* **Exercise input**
§ §

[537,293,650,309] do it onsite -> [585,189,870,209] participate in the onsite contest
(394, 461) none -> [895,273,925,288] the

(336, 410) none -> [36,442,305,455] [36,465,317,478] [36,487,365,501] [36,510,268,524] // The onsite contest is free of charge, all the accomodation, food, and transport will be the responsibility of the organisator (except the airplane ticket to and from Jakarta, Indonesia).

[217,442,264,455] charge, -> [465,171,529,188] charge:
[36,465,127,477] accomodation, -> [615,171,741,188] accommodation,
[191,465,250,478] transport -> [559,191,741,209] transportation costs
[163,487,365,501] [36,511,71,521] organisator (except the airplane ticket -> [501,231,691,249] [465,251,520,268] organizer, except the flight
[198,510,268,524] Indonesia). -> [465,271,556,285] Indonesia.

§ §

* **Assignment**
Only a verbatim transcription of the lines from the one containing "[163,487,365,501] [36,511,71,521] organisator" through the last line of the records counts as the answer.

* **Task output**
[163,487,365,501] [36,511,71,521] organisator (except the airplane ticket -> [501,231,691,249] [465,251,520,268] organizer, except the flight
[198,510,268,524] Indonesia). -> [465,271,556,285] Indonesia.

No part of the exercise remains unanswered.